In Fox, the Court also addressed an argument by the government that there was no constitutional violation because no penalty had been assessed against Fox, and moreover, the FCC had represented that “it would not consider the indecent broadcasts  “in any context.”  Despite this “policy of forbearance”—akin to FDA “enforcement discretion” the Court found that the constitutional issue was appropriately before the Court.  In reaching that conclusion, the Court noted that because the agency had the statutory authority to consider the conduct, its representation that it would not was “insufficient to remedy the constitutional violation.”  The Court’s analysis in this regard is important because it suggests that a constitutional “fair notice” challenge can be brought against agency action even when there is no immediate injury to the regulated person or entity, if the agency has the authority to later cite it against the company—such as when FDA recites prior 483 observations, in a later complaint for a permanent injunction.  When coupled with the Court’s decision in Sackett earlier this term regarding when allegedly non-final agency action can be challenged (see our previous post here), this aspect of Fox should provide additional support for companies seeking to challenge new or novel interpretations by regulatory agencies.

Christopher v.

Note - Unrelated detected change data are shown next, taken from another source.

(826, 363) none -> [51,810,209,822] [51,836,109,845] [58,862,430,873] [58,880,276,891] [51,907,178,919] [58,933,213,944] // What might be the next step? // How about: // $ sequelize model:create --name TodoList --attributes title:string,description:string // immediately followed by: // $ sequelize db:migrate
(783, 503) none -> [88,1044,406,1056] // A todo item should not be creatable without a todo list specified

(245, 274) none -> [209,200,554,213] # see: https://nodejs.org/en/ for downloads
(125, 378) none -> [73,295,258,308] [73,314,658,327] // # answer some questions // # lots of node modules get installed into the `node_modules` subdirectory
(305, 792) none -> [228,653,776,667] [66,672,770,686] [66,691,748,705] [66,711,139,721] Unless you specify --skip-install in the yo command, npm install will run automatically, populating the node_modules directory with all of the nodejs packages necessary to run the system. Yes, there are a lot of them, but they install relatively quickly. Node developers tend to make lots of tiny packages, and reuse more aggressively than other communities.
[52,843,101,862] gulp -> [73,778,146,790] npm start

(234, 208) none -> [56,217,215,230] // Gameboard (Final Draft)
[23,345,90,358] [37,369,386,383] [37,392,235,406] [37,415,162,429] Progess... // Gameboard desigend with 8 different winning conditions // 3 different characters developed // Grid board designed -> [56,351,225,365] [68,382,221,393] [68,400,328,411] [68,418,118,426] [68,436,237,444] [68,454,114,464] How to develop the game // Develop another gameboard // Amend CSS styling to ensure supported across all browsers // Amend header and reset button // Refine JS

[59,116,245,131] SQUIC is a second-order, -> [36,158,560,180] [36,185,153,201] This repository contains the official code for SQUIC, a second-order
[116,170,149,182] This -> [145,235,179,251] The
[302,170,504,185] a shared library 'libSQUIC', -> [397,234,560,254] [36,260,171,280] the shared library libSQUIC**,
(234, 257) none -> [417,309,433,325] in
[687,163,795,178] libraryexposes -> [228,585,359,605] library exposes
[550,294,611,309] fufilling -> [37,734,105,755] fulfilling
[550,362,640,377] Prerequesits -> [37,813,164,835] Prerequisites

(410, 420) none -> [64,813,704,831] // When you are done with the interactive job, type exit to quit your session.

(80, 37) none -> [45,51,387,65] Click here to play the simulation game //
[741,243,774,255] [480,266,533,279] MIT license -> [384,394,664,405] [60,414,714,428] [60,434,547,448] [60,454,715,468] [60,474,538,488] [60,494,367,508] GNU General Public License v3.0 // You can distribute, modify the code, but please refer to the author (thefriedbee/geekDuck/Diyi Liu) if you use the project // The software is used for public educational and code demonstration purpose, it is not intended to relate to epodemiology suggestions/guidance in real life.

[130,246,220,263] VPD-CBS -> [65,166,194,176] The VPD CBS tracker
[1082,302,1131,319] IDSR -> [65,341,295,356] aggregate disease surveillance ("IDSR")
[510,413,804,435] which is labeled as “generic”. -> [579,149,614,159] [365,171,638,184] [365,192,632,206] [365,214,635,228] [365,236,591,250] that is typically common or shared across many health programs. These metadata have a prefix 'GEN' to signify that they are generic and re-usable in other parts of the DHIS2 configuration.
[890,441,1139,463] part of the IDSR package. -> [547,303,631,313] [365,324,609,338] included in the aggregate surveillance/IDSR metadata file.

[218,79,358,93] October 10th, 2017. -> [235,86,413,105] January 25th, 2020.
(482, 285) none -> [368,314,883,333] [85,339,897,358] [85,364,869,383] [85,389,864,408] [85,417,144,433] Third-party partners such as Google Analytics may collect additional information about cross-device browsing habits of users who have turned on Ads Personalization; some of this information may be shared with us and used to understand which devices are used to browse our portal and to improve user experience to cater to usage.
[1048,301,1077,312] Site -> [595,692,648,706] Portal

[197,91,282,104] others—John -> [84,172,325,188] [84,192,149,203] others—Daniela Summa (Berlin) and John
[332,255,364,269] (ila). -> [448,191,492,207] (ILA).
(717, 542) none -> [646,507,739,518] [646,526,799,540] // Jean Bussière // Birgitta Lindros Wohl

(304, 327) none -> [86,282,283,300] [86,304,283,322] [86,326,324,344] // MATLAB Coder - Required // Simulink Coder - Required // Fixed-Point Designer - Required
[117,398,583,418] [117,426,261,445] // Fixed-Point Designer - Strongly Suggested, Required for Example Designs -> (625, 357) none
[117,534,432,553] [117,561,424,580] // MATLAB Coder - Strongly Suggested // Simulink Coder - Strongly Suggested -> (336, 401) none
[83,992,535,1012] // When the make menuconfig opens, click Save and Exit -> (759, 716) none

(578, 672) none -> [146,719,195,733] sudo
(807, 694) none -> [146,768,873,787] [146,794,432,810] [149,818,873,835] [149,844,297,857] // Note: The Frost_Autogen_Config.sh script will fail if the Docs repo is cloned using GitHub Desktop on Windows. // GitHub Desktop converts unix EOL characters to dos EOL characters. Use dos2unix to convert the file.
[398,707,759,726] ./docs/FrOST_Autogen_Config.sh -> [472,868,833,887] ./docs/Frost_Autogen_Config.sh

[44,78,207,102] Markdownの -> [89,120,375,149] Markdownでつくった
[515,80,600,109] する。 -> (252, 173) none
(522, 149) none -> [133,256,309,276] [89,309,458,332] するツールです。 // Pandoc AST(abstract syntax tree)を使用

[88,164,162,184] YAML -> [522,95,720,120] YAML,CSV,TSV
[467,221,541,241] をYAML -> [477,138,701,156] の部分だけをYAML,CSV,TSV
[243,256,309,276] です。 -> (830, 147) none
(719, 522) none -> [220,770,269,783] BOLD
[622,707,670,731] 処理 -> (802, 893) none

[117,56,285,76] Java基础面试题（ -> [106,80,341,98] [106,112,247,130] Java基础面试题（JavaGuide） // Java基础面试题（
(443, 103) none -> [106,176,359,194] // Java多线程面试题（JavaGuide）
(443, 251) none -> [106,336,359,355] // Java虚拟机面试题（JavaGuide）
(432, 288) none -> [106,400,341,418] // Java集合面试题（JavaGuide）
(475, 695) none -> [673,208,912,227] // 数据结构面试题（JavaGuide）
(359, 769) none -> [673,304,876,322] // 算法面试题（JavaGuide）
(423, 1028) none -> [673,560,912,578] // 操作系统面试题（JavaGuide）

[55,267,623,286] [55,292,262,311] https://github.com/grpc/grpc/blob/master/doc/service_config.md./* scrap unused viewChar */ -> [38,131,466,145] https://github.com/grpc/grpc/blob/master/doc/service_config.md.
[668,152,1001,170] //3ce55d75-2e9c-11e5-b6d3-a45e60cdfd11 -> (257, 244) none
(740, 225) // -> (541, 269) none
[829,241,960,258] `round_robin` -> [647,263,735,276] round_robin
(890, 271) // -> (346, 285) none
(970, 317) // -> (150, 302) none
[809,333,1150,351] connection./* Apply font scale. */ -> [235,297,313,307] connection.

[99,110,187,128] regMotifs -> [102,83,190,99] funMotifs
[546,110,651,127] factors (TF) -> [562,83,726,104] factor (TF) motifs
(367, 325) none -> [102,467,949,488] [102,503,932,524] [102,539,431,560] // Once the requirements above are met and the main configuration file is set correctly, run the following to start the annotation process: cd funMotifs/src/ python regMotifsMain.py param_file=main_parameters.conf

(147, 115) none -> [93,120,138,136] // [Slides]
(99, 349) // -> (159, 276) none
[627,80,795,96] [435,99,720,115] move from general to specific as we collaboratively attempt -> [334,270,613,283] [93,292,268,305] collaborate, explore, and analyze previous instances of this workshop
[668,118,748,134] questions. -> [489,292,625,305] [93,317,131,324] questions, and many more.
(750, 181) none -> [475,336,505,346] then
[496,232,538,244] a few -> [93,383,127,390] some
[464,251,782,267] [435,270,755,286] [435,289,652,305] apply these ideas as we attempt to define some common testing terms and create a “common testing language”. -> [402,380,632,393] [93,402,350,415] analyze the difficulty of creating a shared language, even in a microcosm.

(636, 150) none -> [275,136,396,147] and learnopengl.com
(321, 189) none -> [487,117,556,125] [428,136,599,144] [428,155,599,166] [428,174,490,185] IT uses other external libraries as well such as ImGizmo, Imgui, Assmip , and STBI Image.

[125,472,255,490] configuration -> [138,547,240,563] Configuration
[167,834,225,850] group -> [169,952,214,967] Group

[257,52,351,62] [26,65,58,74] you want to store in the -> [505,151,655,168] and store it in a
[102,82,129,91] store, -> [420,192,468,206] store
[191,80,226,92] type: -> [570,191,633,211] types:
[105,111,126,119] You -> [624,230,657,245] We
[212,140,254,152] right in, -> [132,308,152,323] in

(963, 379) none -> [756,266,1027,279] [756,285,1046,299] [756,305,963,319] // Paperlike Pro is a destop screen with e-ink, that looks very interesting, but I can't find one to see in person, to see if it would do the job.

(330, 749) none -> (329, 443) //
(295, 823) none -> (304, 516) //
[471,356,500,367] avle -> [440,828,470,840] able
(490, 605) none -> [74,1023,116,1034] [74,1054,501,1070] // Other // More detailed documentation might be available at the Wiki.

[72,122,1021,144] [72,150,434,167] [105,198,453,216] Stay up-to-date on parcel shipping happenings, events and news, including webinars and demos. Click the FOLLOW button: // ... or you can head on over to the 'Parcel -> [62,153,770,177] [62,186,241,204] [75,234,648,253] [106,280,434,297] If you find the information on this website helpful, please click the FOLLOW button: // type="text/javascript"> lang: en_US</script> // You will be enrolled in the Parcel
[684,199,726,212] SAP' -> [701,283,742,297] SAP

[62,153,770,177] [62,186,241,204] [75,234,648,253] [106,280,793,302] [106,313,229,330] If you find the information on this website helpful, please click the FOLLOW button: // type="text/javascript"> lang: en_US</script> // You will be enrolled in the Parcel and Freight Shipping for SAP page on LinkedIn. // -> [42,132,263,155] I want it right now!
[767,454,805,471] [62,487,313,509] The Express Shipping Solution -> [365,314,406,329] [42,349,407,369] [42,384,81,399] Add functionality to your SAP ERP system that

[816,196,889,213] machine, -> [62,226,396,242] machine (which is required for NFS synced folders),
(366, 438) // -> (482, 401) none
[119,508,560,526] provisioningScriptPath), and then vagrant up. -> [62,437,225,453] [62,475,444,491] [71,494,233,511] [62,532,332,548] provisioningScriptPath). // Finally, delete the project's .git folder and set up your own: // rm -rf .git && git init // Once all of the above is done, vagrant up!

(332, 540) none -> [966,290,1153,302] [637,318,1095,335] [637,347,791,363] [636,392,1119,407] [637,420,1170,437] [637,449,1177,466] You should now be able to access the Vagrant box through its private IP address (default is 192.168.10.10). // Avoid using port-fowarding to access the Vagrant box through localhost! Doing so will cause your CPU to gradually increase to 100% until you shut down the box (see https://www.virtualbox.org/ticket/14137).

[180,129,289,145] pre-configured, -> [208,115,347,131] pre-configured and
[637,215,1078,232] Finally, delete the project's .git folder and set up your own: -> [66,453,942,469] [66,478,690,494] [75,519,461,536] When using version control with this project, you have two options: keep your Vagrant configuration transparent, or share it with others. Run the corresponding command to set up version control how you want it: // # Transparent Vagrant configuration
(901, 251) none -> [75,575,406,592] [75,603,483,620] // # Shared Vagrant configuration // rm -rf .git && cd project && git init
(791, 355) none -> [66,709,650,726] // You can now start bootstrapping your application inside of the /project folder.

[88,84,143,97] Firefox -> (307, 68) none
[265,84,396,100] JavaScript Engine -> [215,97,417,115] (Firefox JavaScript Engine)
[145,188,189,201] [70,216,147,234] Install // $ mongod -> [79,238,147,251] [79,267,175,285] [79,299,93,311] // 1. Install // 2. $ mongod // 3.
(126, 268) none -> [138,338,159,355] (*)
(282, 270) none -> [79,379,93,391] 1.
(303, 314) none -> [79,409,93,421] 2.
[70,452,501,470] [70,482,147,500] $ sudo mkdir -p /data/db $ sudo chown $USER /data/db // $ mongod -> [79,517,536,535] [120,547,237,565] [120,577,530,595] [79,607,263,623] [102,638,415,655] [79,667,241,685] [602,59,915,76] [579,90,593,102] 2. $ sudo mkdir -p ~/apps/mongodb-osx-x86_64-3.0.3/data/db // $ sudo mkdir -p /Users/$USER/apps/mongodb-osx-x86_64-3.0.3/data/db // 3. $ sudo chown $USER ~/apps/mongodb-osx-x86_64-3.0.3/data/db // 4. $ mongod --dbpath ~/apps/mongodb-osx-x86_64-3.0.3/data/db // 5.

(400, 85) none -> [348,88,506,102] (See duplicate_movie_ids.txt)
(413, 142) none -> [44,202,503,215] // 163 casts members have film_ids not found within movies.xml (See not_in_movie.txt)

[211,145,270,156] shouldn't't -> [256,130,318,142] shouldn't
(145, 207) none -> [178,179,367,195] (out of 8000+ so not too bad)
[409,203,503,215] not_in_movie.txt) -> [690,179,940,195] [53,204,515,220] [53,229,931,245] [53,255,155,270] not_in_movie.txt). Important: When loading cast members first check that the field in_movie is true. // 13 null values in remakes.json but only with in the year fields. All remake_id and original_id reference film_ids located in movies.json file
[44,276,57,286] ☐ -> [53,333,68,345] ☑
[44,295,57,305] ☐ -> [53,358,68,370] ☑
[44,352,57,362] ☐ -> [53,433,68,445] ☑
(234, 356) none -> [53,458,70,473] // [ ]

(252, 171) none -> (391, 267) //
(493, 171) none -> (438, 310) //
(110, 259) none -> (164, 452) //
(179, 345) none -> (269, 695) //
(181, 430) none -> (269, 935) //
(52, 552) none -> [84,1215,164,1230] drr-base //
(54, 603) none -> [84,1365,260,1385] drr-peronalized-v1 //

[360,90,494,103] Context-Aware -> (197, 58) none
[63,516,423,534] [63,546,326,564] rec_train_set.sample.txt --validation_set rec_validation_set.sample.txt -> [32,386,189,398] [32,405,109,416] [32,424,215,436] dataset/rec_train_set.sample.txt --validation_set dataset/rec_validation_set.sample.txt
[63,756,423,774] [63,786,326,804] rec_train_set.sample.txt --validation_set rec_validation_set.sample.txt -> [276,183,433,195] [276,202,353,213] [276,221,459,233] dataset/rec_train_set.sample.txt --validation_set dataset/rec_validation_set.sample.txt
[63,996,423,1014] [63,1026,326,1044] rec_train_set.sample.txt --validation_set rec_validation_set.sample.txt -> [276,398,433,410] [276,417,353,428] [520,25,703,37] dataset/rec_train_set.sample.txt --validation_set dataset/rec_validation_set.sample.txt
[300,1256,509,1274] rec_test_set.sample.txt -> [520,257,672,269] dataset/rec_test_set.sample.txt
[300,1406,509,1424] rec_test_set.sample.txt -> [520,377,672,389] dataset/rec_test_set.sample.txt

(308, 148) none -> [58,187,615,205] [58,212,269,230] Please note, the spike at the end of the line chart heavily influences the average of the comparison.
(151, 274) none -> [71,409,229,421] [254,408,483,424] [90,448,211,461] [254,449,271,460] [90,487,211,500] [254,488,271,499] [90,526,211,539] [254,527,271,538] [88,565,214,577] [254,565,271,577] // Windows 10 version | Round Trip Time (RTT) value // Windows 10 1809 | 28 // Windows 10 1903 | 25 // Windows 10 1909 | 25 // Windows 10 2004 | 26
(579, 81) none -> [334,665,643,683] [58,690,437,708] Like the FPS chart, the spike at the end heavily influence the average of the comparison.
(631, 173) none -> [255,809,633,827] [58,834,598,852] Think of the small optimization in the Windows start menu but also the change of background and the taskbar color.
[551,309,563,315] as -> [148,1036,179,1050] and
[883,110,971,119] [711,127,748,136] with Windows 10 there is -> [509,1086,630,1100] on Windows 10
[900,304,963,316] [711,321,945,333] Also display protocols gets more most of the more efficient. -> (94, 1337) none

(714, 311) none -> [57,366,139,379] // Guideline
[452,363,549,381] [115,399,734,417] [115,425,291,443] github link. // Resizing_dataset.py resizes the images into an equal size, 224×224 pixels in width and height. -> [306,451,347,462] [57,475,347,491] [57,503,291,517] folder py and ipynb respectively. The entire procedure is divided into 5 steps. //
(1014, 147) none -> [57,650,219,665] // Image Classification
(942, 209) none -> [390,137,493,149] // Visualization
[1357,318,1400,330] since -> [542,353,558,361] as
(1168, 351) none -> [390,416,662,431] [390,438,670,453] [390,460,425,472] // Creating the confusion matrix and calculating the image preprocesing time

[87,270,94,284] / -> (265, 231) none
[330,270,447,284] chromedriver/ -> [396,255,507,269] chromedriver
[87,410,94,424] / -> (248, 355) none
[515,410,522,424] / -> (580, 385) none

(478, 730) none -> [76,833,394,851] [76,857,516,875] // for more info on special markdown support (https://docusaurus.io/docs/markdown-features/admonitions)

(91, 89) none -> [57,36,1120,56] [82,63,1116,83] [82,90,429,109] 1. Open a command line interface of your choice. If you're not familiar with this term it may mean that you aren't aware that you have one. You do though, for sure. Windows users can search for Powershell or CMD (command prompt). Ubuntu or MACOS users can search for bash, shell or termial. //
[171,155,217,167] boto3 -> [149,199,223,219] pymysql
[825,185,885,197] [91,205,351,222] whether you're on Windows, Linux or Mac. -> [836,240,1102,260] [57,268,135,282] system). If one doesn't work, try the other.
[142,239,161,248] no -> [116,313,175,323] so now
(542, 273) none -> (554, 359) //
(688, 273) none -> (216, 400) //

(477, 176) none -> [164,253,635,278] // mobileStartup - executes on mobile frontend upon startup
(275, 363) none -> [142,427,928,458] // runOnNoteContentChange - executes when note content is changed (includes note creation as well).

SmithKline Beecham Corp. and FCC v. Fox Television Stations, Inc., provide clear and dramatic support for arguments that can be brought to bear to challenge unwarranted agency action.  Because neither case involved FDA, the Court rulings’ application in the FDA context is somewhat uncertain.  However, these rulings present opportunities for companies and individuals and their counsel to carefully craft legal and factual arguments to challenge the government when it violates these Due process “fair notice” requirements.